O que é exatamente o GNC?

O nome diz tudo: o gás natural comprimido é produzido quando o gás natural é condensado — a aproximadamente 3.000 psi (libras por polegada quadrada) ou mais — para um por cento do seu volume à pressão atmosférica padrão. Menos perigoso para as pessoas e para a natureza do que a gasolina, o GNC faz tudo o que o gás natural faz. Ao contrário do gás natural, que deve ser liquefeito (GNL) para transporte e armazenamento, o gás natural comprimido permanece assim durante ambas as fases. O GNC ainda é principalmente um combustível em menor escala: carros, por exemplo, ou casas individuais. Entretanto, o GNL continua a ser o principal gás natural que serve a indústria, os sistemas de trânsito e os serviços públicos.

O que é feito para obter GNC a partir de biogás?

Tal como o gás natural de origem geológica, o biogás bruto é frequentemente contaminado por compostos químicos problemáticos. Portanto, a primeira prioridade é remover as impurezas que são tóxicas ou causam ineficiência. Entre esses contaminantes estão o dinitrogénio (N2), a água (H2O), o sulfureto de hidrogénio (H2S), a amónia (NH3) e o dióxido de carbono (CO2). Isto é conseguido através de depuração física e química numa instalação de biogás para GNC. Uma vez livre dos seus adulterantes, o biogás — neste ponto composto por mais de 97 por cento de metano e menos de dois por cento de oxigénio — é comprimido a uma pressão que varia entre 3.000 e 3.600 psi. Um fabricante de instalações de bio GNC projeta a instalação para ambas as funções: purificação e compressão multiestágio. O custo da instalação de bio GNC também deve ter em conta a fase de armazenamento. O armazenamento tampão armazena o bio-GNC sob uma pressão máxima de 3.600 psi; produz 20 por cento mais bio-GNC em um terço do tempo. Alternativamente, o armazenamento em cascata fornece três tanques de reserva com pressão crescente. A cascata reduz o consumo de energia pela metade, diminuindo o custo da instalação de conversão de biogás para GNC. A aplicação prática é confinar o armazenamento em cascata para o abastecimento de frotas, uma vez que esta tarefa normalmente leva horas.

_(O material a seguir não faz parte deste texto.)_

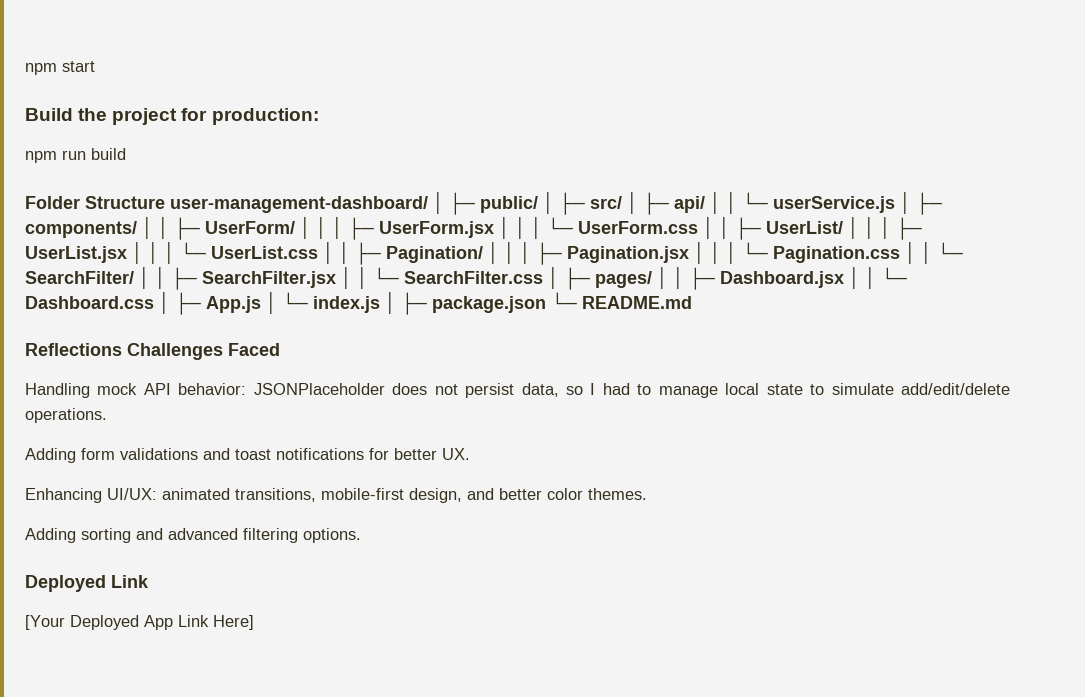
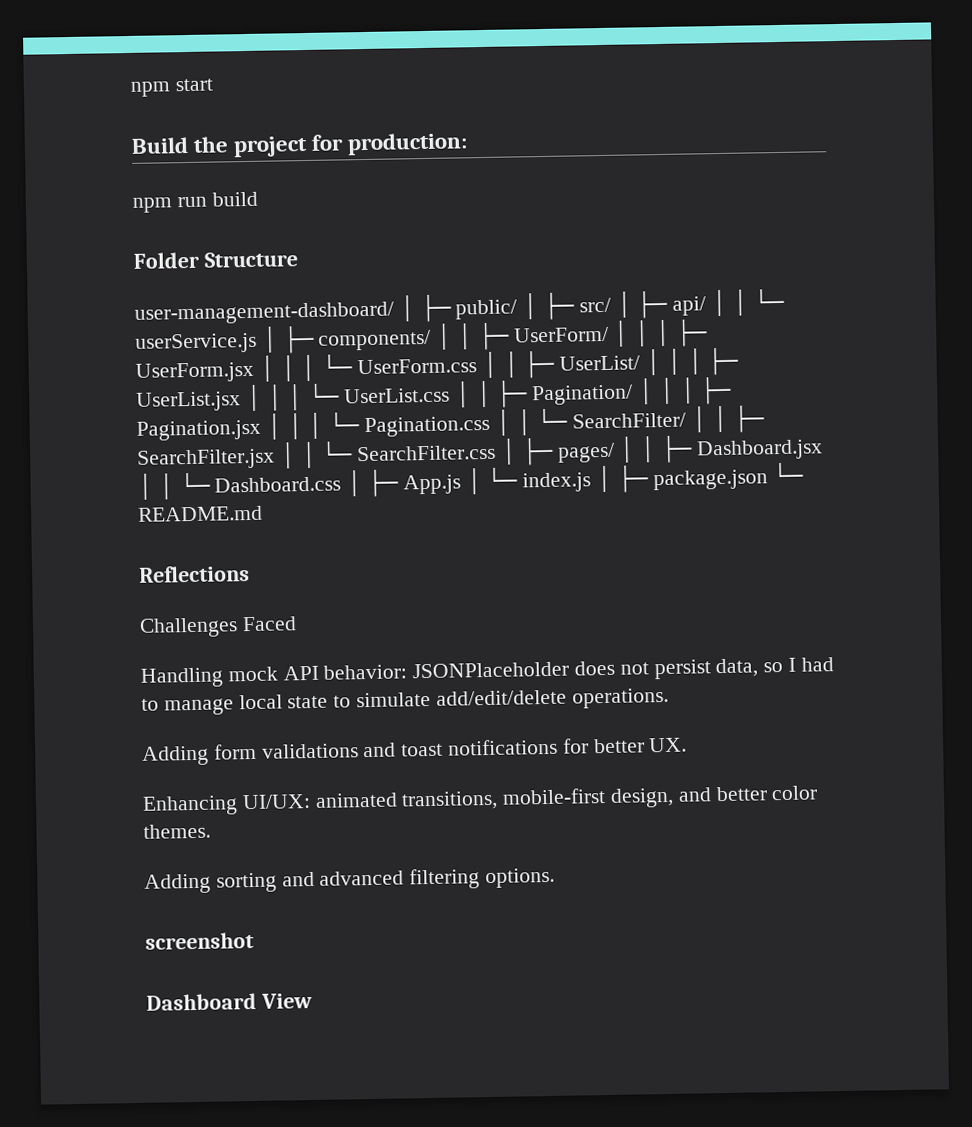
- Folder Structure user-management-dashboard/ │ ├─ public/ │ ├─ src/ │ ├─ api/ │ │ └─ userService.js │ ├─ components/ │ │ ├─ UserForm/ │ │ │ ├─ UserForm.jsx │ │ │ └─ UserForm.css │ │ ├─ UserList/ │ │ │ ├─ UserList.jsx │ │ │ └─ UserList.css │ │ ├─ Pagination/ │ │ │ ├─ Pagination.jsx │ │ │ └─ Pagination.css │ │ └─ SearchFilter/ │ │ ├─ SearchFilter.jsx │ │ └─ SearchFilter.css │ ├─ pages/ │ │ ├─ Dashboard.jsx │ │ └─ Dashboard.css │ ├─ App.js │ └─ index.js │ ├─ package.json └─ README.md
+ Folder Structure
+ user-management-dashboard/ │ ├─ public/ │ ├─ src/ │ ├─ api/ │ │ └─ userService.js │ ├─ components/ │ │ ├─ UserForm/ │ │ │ ├─ UserForm.jsx │ │ │ └─ UserForm.css │ │ ├─ UserList/ │ │ │ ├─ UserList.jsx │ │ │ └─ UserList.css │ │ ├─ Pagination/ │ │ │ ├─ Pagination.jsx │ │ │ └─ Pagination.css │ │ └─ SearchFilter/ │ │ ├─ SearchFilter.jsx │ │ └─ SearchFilter.css │ ├─ pages/ │ │ ├─ Dashboard.jsx │ │ └─ Dashboard.css │ ├─ App.js │ └─ index.js │ ├─ package.json └─ README.md
- Reflections Challenges Faced
+ Reflections
+ Challenges Faced
- Deployed Link
- [Your Deployed App Link Here]
+ screenshot
+ Dashboard View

A conversão de biogás em GNC é comum?

A primeira instalação para este fim foi desenvolvida em 2010 num aterro sanitário em Wisconsin. Os aterros sanitários são e eram uma preocupação contínua pela razão óbvia: o seu espaço é finito. A digestão anaeróbia ajuda a melhorar essa situação, pois extrai o biogás do material de resíduos orgânicos. O governo dos EUA reconhece o valor económico e ambiental da produção e conversão de biogás. Este reconhecimento manifesta-se no Programa de Extensão de Metano em Aterros Sanitários (Landfill Methane Outreach Program) da Agência de Proteção Ambiental (EPA). Este programa concede créditos fiscais e reembolsos aos produtores participantes, compensando as despesas de uma instalação de biogás para GNC. A EPA também financia projetos de pesquisa para melhorar e inovar tecnologias que tornam o biogás um combustível alternativo eficiente.